Activity: Beneath this task are records; print exactly the stretch of them from the line with "(672, 230) none -> [616,109,624,120] *" through the line with "(558, 274) none -> [761,201,769,212] *", both ends included.

Data supplied:
○ ○ ○ ○ ○

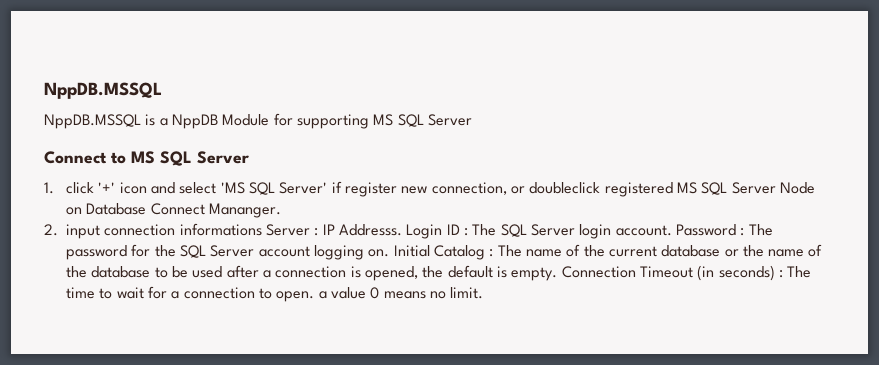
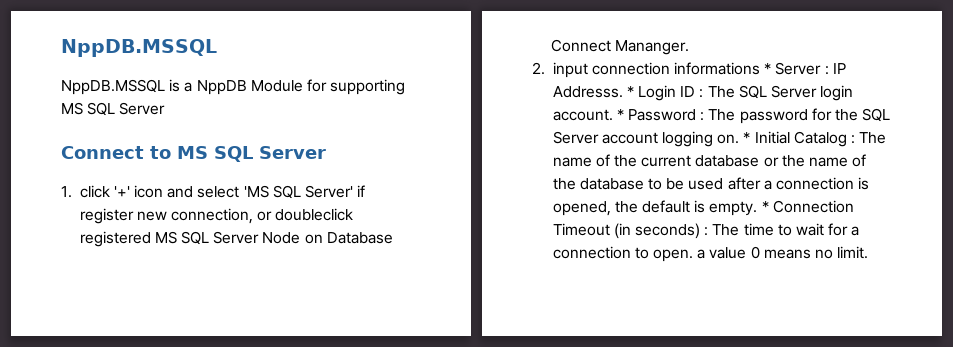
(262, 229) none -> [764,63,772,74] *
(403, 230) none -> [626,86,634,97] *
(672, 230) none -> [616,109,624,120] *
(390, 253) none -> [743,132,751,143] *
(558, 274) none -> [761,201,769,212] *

○ ○ ○ ○ ○

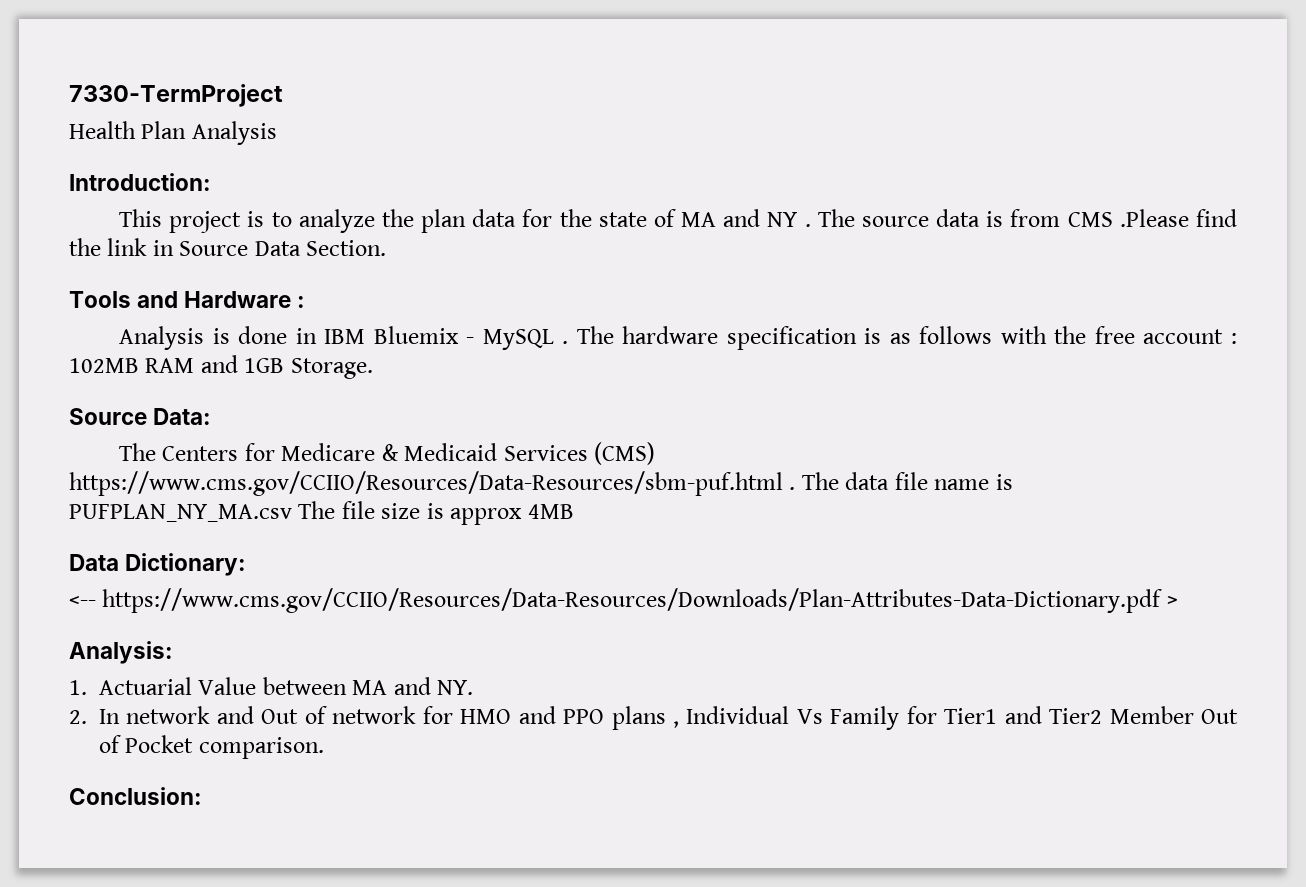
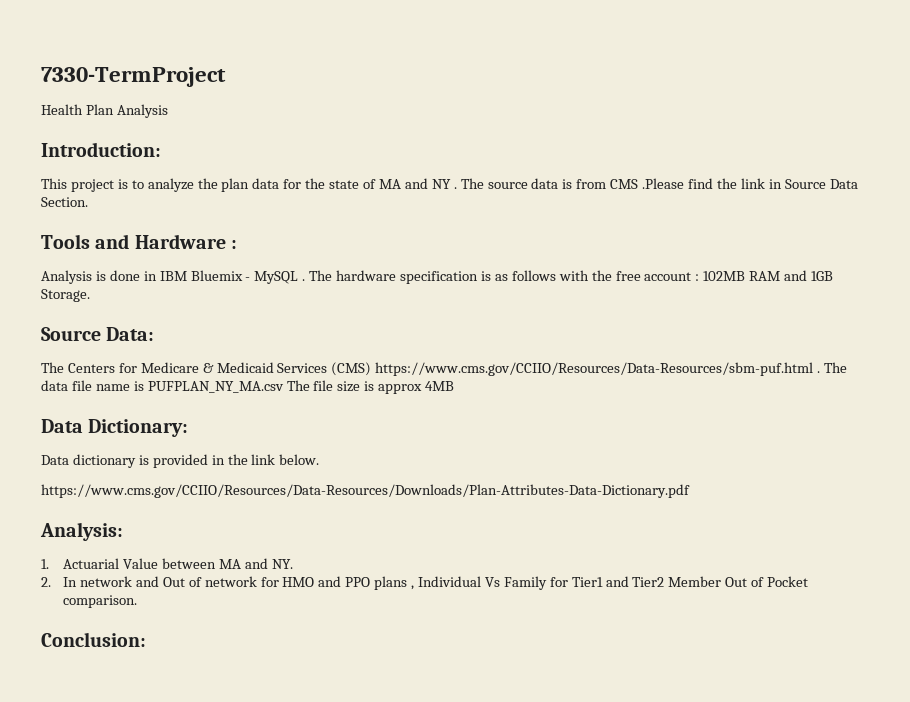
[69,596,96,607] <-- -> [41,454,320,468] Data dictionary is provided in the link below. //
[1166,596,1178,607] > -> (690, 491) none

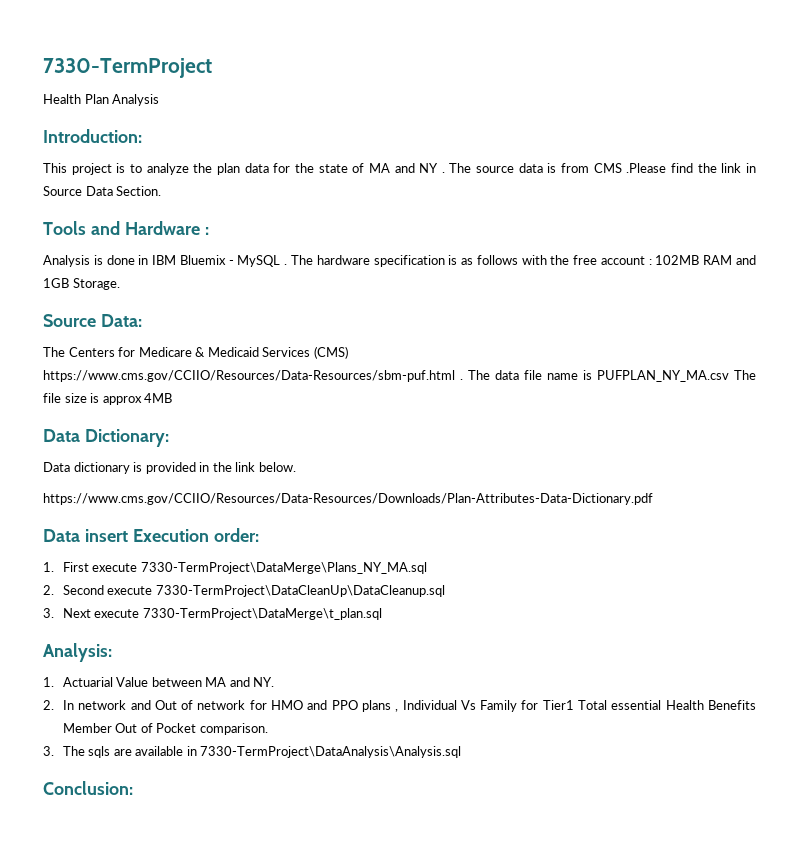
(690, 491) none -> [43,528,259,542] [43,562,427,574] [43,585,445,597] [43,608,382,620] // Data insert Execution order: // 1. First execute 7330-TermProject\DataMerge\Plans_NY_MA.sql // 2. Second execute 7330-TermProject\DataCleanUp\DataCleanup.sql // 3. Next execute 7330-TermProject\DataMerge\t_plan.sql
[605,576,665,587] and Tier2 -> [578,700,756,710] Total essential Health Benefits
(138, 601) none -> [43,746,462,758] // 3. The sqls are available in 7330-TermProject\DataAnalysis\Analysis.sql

○ ○ ○ ○ ○

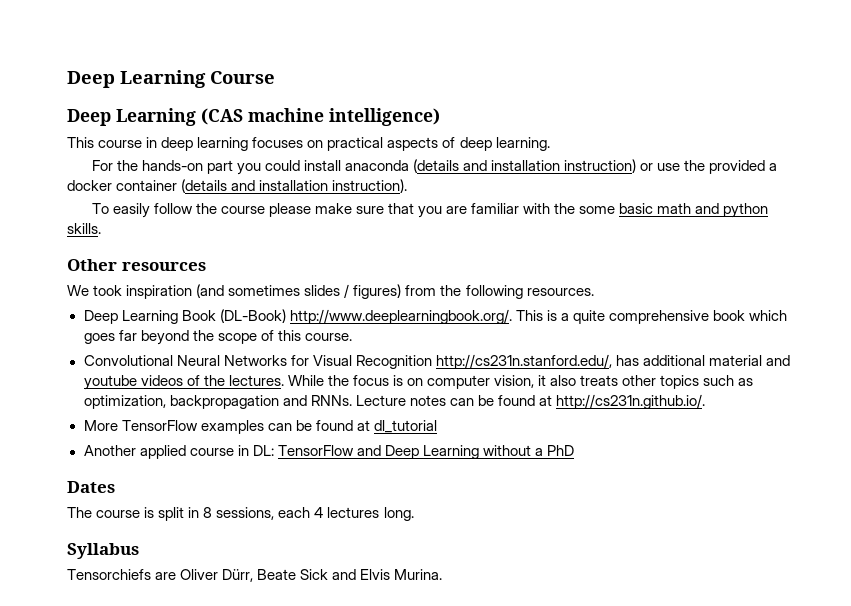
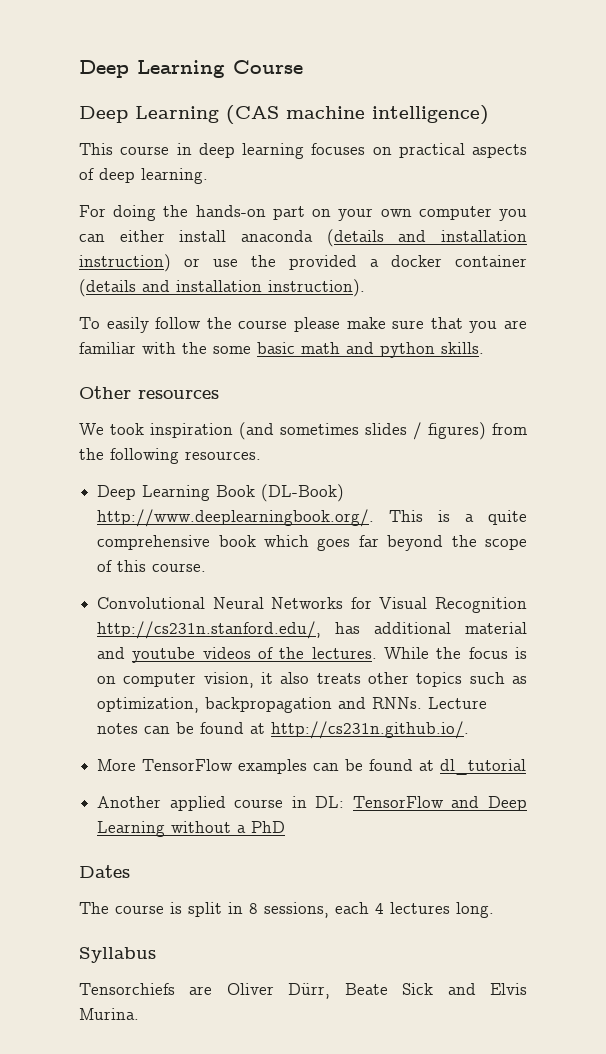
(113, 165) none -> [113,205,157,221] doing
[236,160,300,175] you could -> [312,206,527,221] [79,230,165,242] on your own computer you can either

○ ○ ○ ○ ○

Exercise result:
(672, 230) none -> [616,109,624,120] *
(390, 253) none -> [743,132,751,143] *
(558, 274) none -> [761,201,769,212] *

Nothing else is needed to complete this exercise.